# What needs to be done:
Copy the records below exactly, from the line containing "subtotal: 16039.19 -> 16723.61" through the last line, and leave out every picture.

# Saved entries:

┌────────

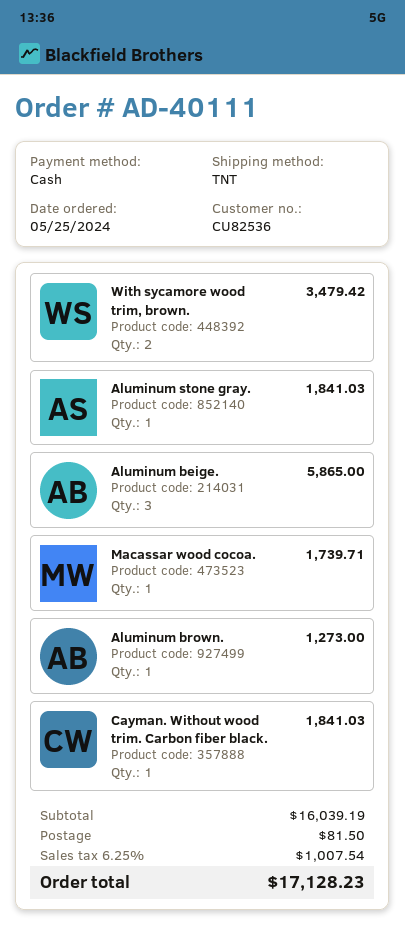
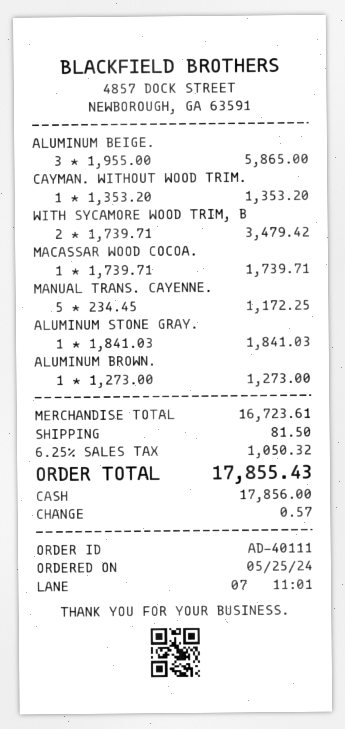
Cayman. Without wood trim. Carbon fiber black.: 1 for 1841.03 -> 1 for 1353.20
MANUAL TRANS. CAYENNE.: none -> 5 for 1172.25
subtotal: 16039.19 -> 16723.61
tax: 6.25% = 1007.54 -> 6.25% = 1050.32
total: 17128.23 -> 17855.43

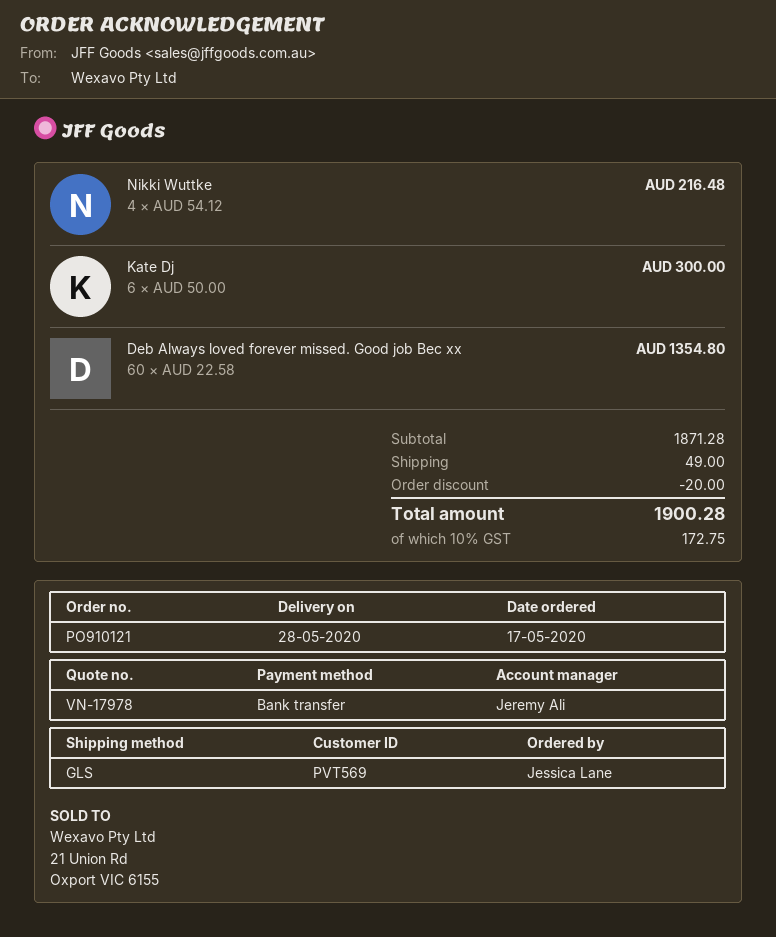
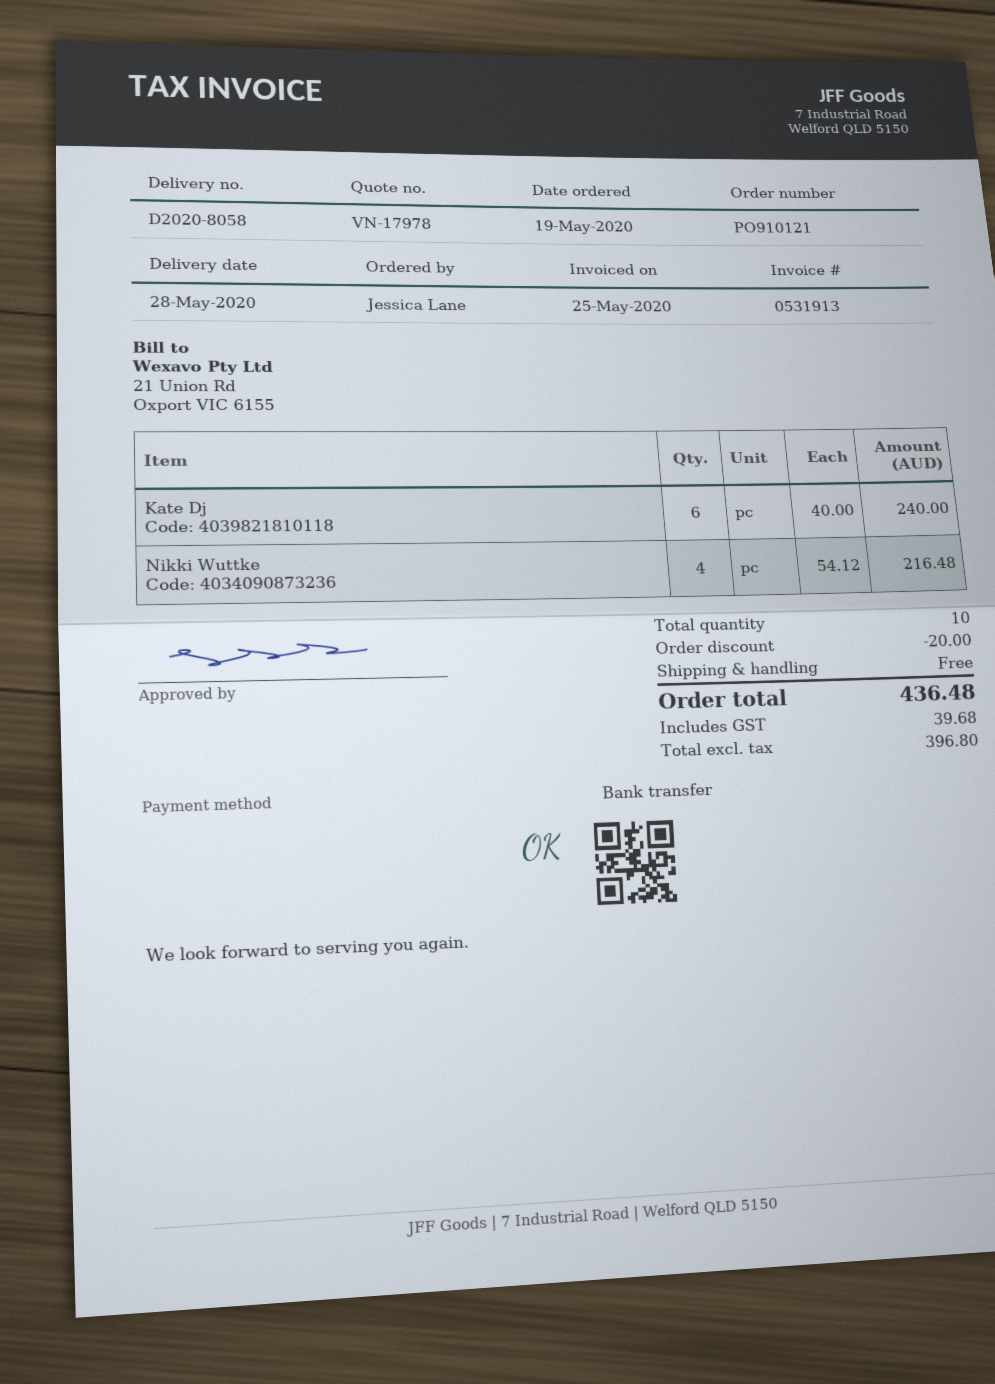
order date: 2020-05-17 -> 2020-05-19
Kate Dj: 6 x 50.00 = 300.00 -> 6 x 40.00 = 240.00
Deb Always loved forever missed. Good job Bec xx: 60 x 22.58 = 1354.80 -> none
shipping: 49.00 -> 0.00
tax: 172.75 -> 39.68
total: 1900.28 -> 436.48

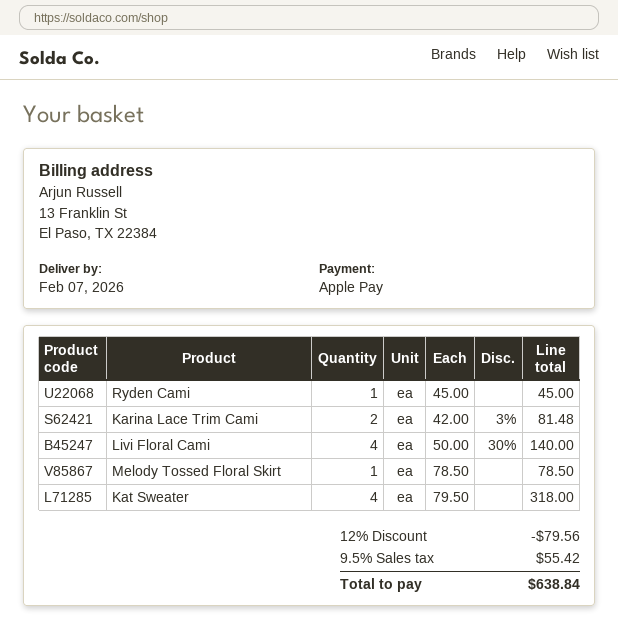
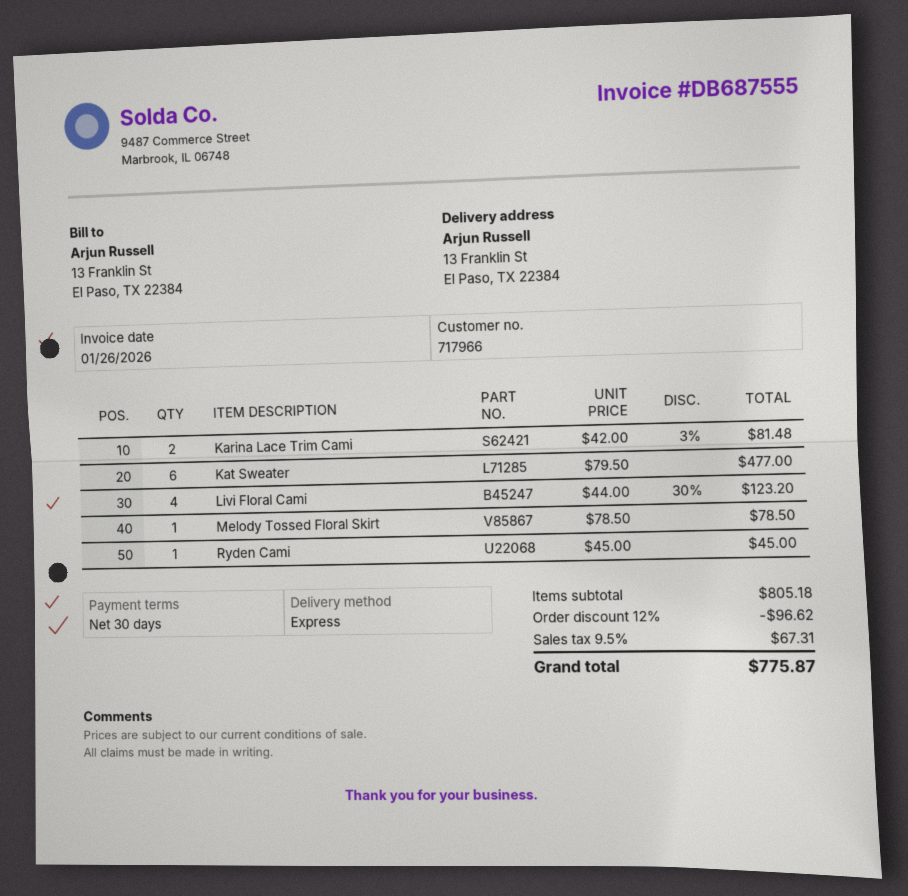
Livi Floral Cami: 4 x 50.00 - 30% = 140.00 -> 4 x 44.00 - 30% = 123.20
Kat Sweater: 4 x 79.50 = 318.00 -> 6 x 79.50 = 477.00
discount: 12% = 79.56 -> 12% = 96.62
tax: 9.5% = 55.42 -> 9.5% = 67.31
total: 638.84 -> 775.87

└────────

# Response area:
subtotal: 16039.19 -> 16723.61
tax: 6.25% = 1007.54 -> 6.25% = 1050.32
total: 17128.23 -> 17855.43

order date: 2020-05-17 -> 2020-05-19
Kate Dj: 6 x 50.00 = 300.00 -> 6 x 40.00 = 240.00
Deb Always loved forever missed. Good job Bec xx: 60 x 22.58 = 1354.80 -> none
shipping: 49.00 -> 0.00
tax: 172.75 -> 39.68
total: 1900.28 -> 436.48

Livi Floral Cami: 4 x 50.00 - 30% = 140.00 -> 4 x 44.00 - 30% = 123.20
Kat Sweater: 4 x 79.50 = 318.00 -> 6 x 79.50 = 477.00
discount: 12% = 79.56 -> 12% = 96.62
tax: 9.5% = 55.42 -> 9.5% = 67.31
total: 638.84 -> 775.87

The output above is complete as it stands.